Exercise:
Your task is to find every line of the data that holds the string "text" and copy it.

[Source data — start]

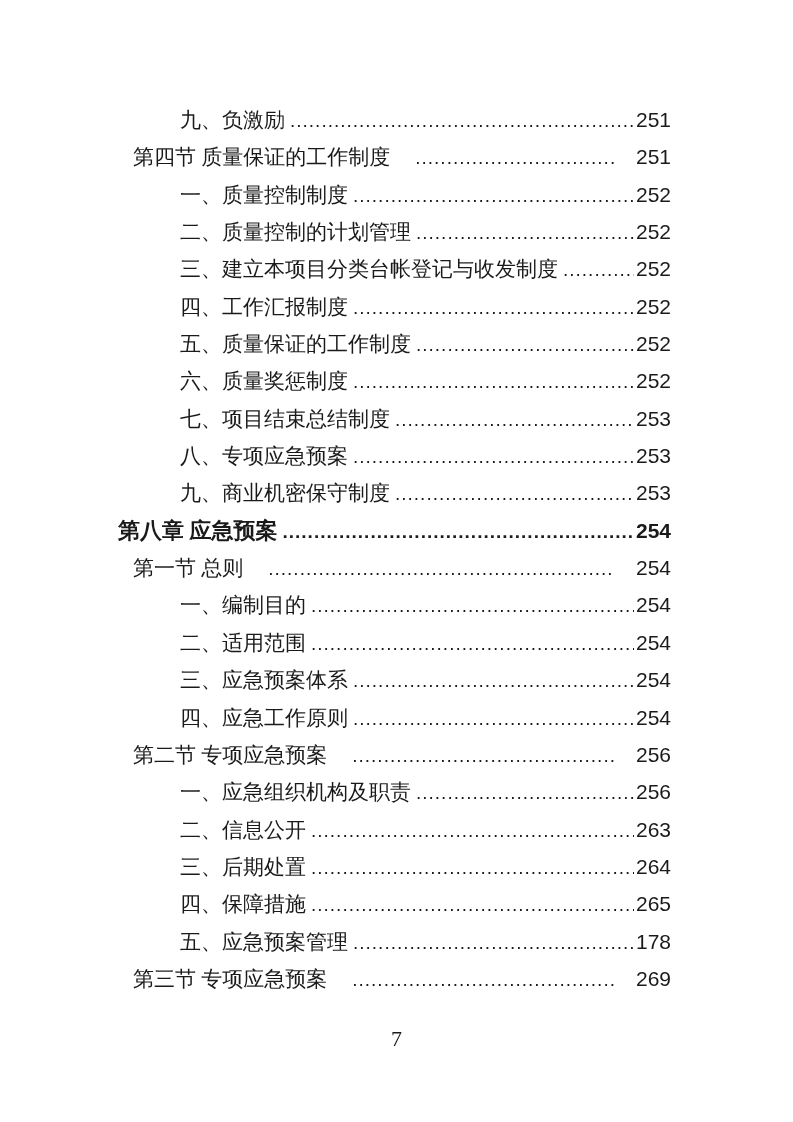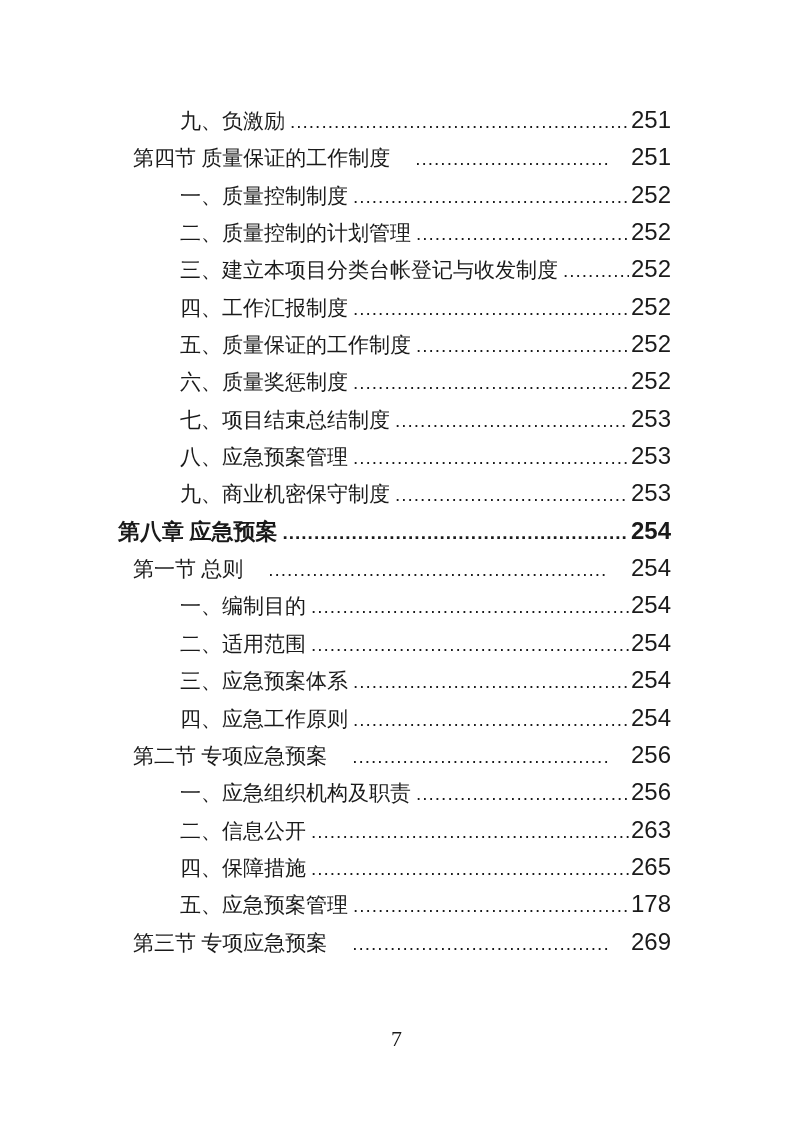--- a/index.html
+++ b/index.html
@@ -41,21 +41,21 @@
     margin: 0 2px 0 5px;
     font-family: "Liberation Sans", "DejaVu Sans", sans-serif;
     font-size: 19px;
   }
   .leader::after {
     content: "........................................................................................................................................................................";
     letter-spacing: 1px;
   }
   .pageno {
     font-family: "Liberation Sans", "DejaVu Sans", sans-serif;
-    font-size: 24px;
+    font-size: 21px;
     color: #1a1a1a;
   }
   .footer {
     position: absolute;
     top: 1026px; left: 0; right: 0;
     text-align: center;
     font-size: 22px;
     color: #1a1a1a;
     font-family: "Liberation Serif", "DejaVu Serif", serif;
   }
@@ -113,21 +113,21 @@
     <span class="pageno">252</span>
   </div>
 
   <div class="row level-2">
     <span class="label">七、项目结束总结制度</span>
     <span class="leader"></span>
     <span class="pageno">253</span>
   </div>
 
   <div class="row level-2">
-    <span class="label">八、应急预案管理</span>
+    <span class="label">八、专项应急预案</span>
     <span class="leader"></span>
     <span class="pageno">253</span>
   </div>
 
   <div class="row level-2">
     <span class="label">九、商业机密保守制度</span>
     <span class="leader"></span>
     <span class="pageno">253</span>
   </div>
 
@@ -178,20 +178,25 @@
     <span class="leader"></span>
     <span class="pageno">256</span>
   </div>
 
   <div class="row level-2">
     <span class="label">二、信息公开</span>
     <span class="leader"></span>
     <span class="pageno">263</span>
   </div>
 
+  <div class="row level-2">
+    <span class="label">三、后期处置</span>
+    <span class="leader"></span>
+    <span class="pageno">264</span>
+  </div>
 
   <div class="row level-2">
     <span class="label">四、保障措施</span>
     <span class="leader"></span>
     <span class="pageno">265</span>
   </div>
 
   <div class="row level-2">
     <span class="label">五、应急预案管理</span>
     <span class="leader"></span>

[Source data — finish]
[Source data — start]

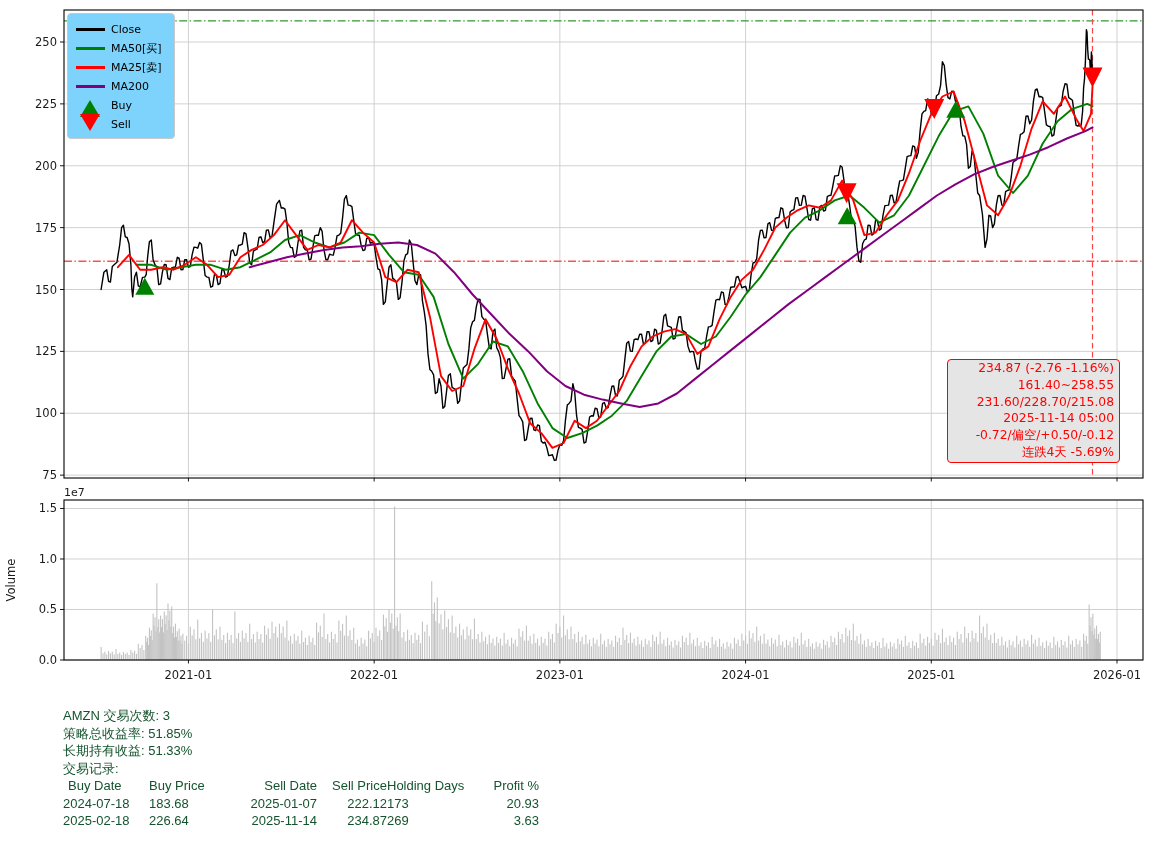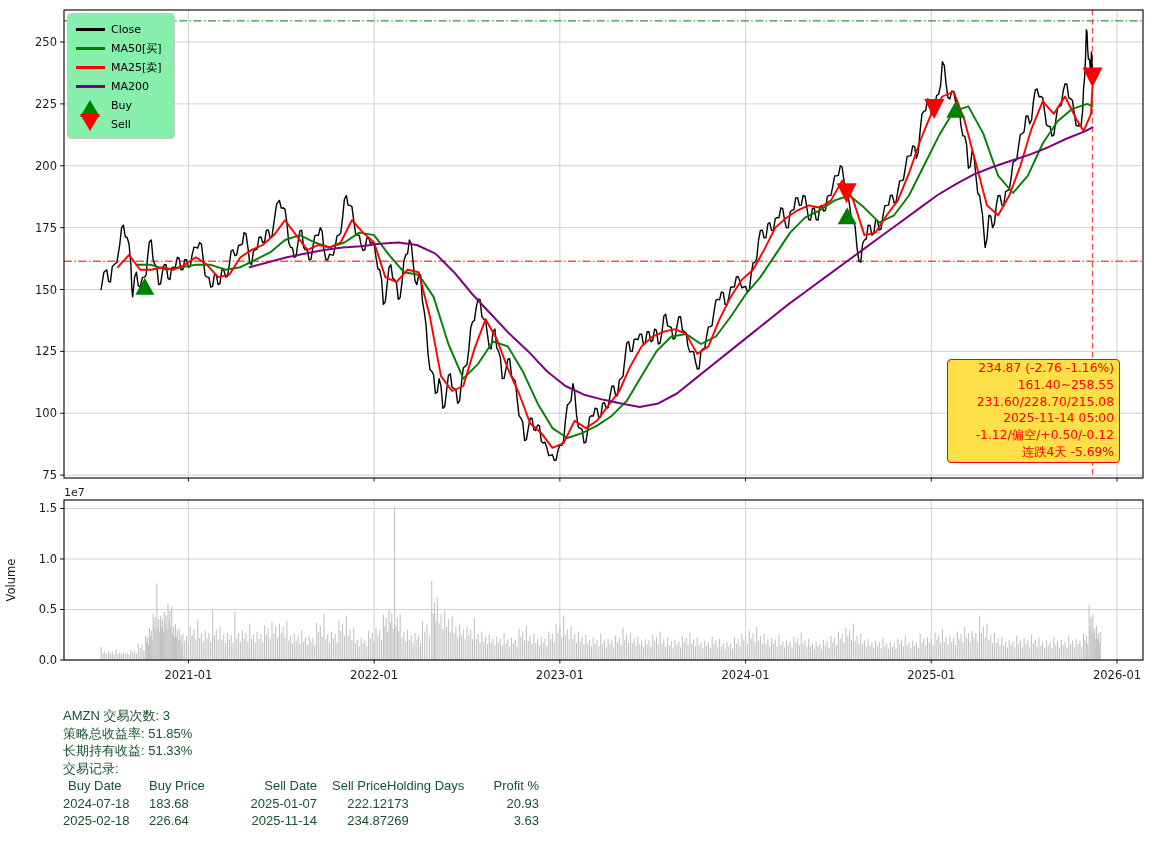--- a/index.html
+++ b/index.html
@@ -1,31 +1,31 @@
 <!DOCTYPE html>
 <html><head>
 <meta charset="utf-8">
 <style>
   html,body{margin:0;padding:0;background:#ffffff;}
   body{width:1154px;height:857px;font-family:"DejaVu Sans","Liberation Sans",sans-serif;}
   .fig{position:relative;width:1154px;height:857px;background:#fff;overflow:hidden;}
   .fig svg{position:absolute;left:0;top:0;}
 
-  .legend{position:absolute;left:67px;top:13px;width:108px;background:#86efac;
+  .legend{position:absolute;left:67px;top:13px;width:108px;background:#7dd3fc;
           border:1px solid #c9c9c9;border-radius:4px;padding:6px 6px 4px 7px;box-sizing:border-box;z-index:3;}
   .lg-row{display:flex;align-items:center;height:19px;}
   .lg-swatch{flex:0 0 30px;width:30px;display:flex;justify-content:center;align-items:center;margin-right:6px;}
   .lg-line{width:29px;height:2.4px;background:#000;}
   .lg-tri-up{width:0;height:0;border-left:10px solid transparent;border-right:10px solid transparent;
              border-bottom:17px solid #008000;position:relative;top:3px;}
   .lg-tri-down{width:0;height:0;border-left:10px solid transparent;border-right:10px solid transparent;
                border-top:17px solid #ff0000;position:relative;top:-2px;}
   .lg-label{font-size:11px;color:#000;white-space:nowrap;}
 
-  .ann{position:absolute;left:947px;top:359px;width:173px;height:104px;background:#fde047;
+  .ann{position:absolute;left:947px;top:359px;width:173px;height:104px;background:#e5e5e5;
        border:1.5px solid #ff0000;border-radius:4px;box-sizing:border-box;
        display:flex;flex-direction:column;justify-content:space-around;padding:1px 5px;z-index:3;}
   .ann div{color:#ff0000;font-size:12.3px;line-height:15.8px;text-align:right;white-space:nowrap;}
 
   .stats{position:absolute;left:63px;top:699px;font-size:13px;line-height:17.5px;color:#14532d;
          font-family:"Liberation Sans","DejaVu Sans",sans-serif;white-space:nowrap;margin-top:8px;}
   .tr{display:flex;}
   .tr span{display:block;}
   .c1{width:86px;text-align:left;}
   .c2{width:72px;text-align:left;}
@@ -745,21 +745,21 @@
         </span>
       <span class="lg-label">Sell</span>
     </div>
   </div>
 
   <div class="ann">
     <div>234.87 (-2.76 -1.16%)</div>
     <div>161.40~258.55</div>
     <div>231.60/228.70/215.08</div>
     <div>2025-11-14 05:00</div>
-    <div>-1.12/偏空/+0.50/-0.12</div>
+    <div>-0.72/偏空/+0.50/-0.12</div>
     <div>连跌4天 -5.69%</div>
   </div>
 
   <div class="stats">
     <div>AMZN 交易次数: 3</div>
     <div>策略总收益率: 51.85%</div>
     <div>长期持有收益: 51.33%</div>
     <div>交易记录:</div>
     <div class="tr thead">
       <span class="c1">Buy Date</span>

[Source data — finish]

Exercise solution:
     text-align: center;
   .ann div{color:#ff0000;font-size:12.3px;line-height:15.8px;text-align:right;white-space:nowrap;}
   .c1{width:86px;text-align:left;}
   .c2{width:72px;text-align:left;}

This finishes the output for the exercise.